Re: Lost messages in HA tests in a cluster
Ok...so I'm maybe confused. Basically I follow this example:
Hi Pablo, looking at your code I can't see where you are republishing messages which have not been confirmed by the broker. If you want to make sure that publishes will eventually be delivered you have to keep track of them and re-issue them in case an ack doesn't arrive from the broker, which usually happens when the broker dies.
On Jan 31, 2012 11:52 PM, "Pablo Molnar" <pablomolnar-Re5JQEeQqe8AvxtiuMwx3w@public.gmane.org> wrote:
_______________________________________________Hi all!
I'm doing some HA tests stressing my cluster and I'm experimenting lost messages ONLY when the publisher lost the connection due a kill -9.
Test OK: Kill node while consuming:
1 - Setup a clean 3 node's cluster
2 - Execute producer with 10.000 messages connected to node A
3 - Wait producer to finish
4 - Execute consumer connected to node A
5 - While consumer is running kill node A
Result: The consumer reconnects to another node and consume the rest of messages ok. All 10.000 messages were consumed ok.

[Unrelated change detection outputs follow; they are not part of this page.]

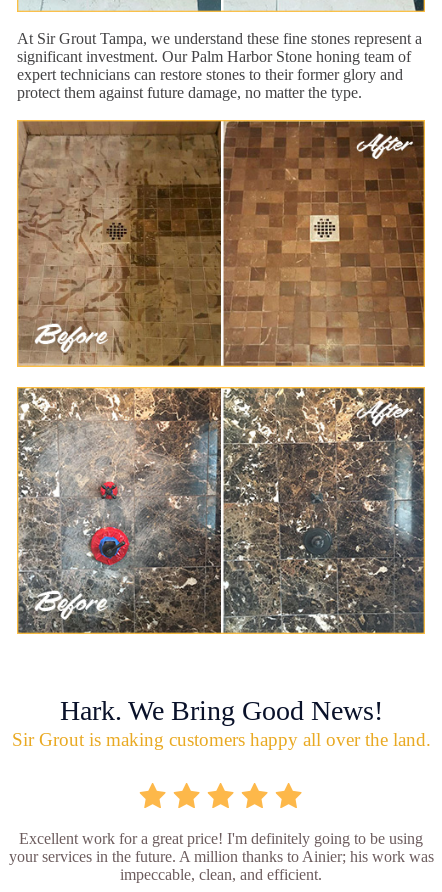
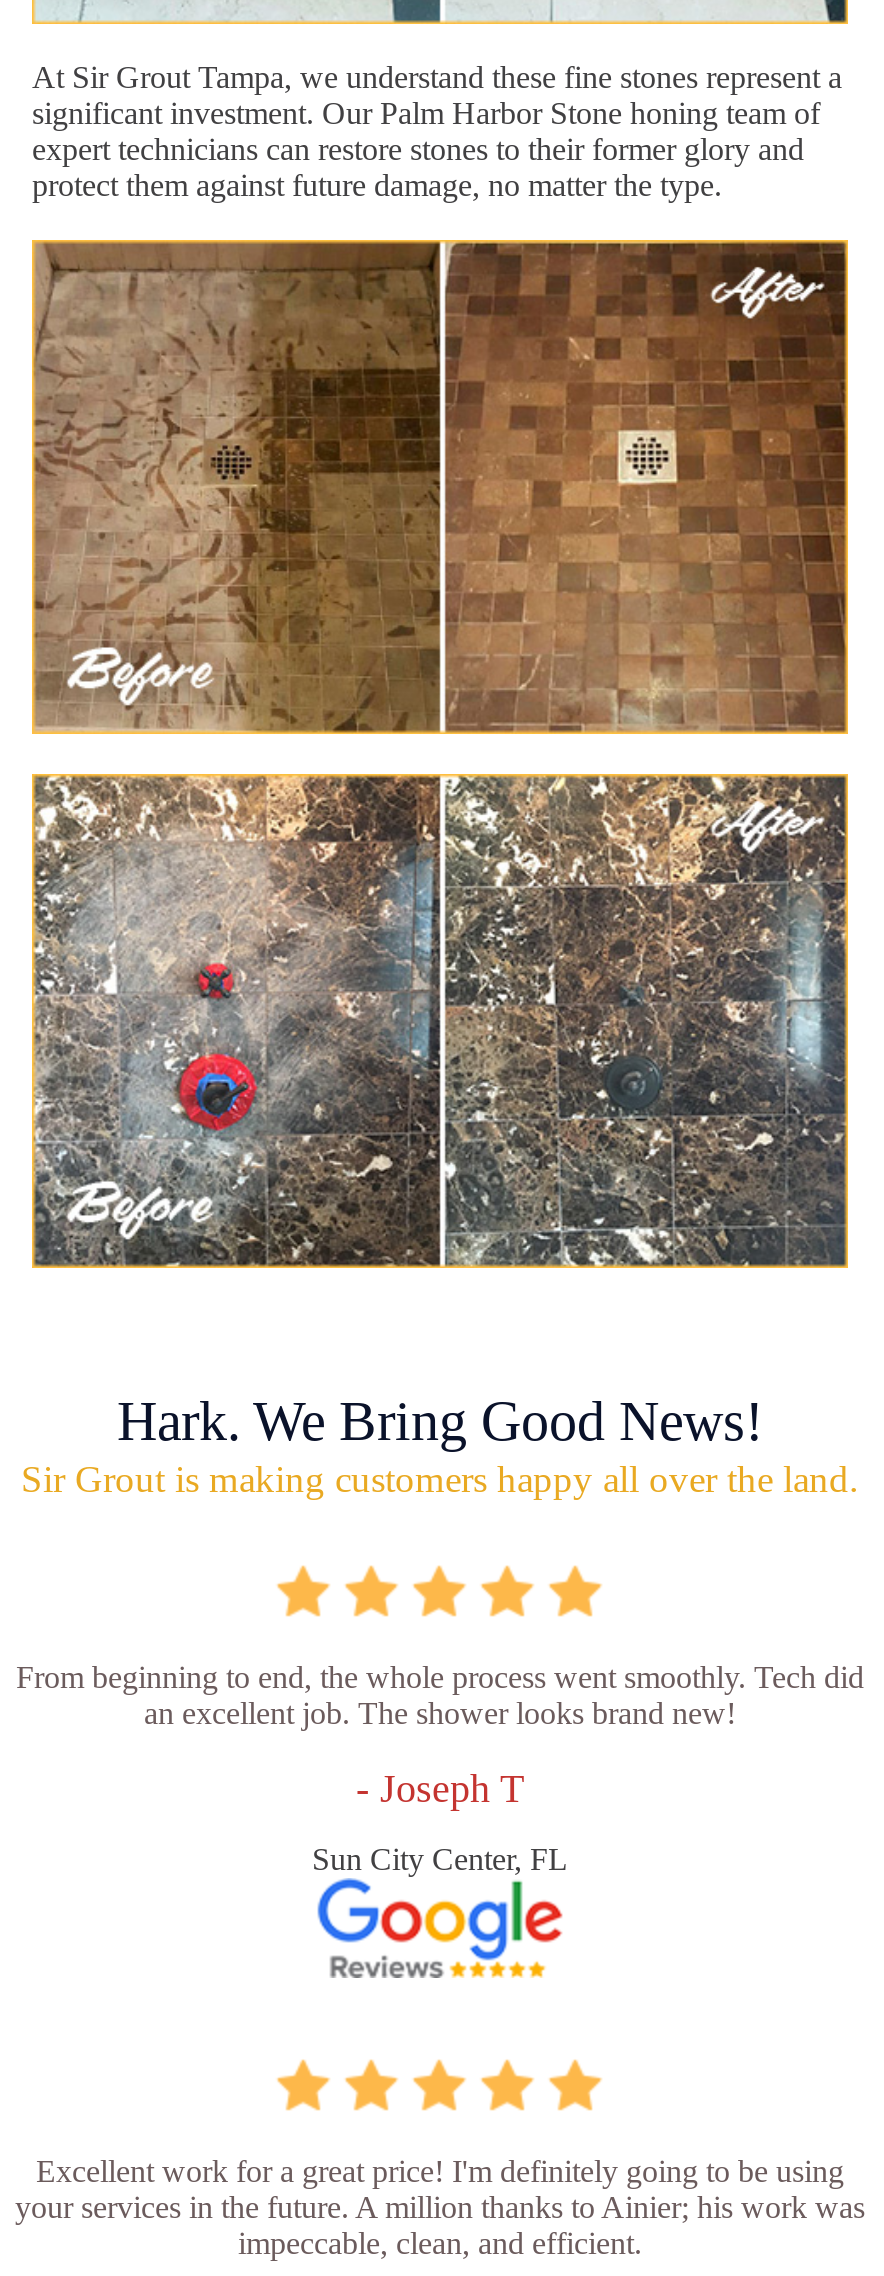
+ From beginning to end, the whole process went smoothly. Tech did
+ an excellent job. The shower looks brand new!
+ - Joseph T
+ Sun City Center, FL

+ [image]
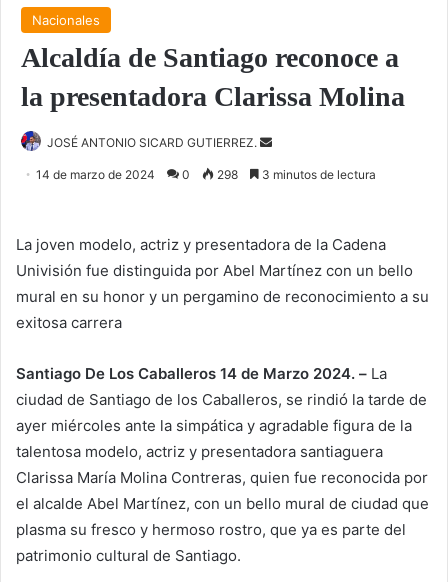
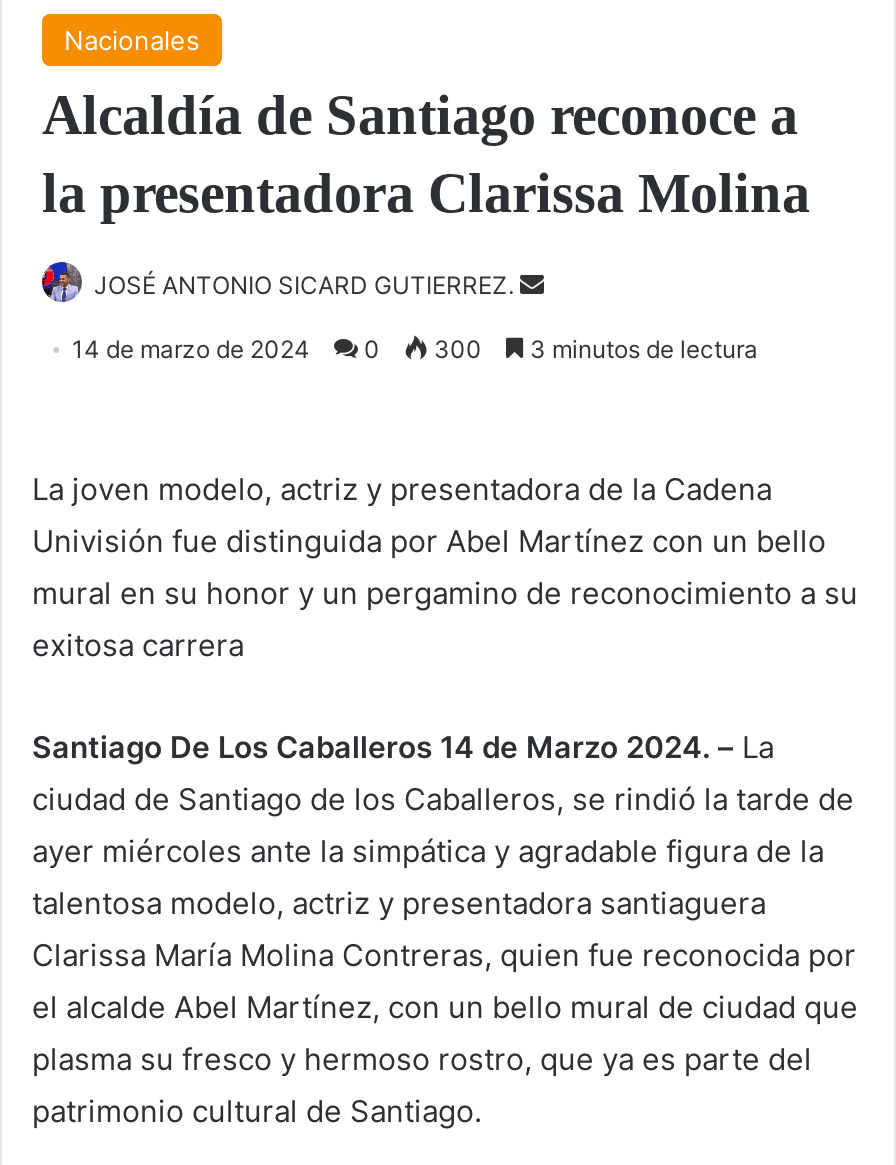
- 14 de marzo de 2024 0 298 3 minutos de lectura
+ 14 de marzo de 2024 0 300 3 minutos de lectura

Test FAILED: Kill node while producing:
1 - Setup a clean 3 node's cluster
2 - Execute consumer to start listening connected node A
3 - Execute producer with 10.000 messages connected to node A
4 - While producer is running kill node A
Result: The producer reconnects fine (the consumer too) and keep publishing but some of the messages already published to node A are lost.
These are my settings:
rabbitmqctl status
Status of node 'rabbit <at> i-00000007-asm' ...
[{pid,11339},
{running_applications,
[{rabbitmq_management,"RabbitMQ Management Console","2.7.1"},
{rabbitmq_management_agent,"RabbitMQ Management Agent","2.7.1"},
{amqp_client,"RabbitMQ AMQP Client","2.7.1"},
{rabbit,"RabbitMQ","2.7.1"},
{os_mon,"CPO CXC 138 46","2.2.4"},
{sasl,"SASL CXC 138 11","2.1.8"},
{rabbitmq_mochiweb,"RabbitMQ Mochiweb Embedding","2.7.1"},
{webmachine,"webmachine","1.7.0-rmq2.7.1-hg"},
{mochiweb,"MochiMedia Web Server","1.3-rmq2.7.1-git"},
{inets,"INETS CXC 138 49","5.2"},
{mnesia,"MNESIA CXC 138 12","4.4.12"},
{stdlib,"ERTS CXC 138 10","1.16.4"},
{kernel,"ERTS CXC 138 10","2.13.4"}]},
{os,{unix,linux}},
{erlang_version,
"Erlang R13B03 (erts-5.7.4) [source] [64-bit] [smp:2:2] [rq:2] [async-threads:0] [hipe] [kernel-poll:false]\n"},
{memory,
[{total,92565608},
{processes,4004968},
{processes_used,3996224},
{system,88560640},
{atom,1322033},
{atom_used,1291462},
{binary,32496},
{code,15264387},
{ets,1174192}]},
{vm_memory_high_watermark,0.3999999999362281},
{vm_memory_limit,2508940902}]
...done.
rabbitmqctl cluster_status
Cluster status of node 'rabbit <at> i-00000007-asm' ...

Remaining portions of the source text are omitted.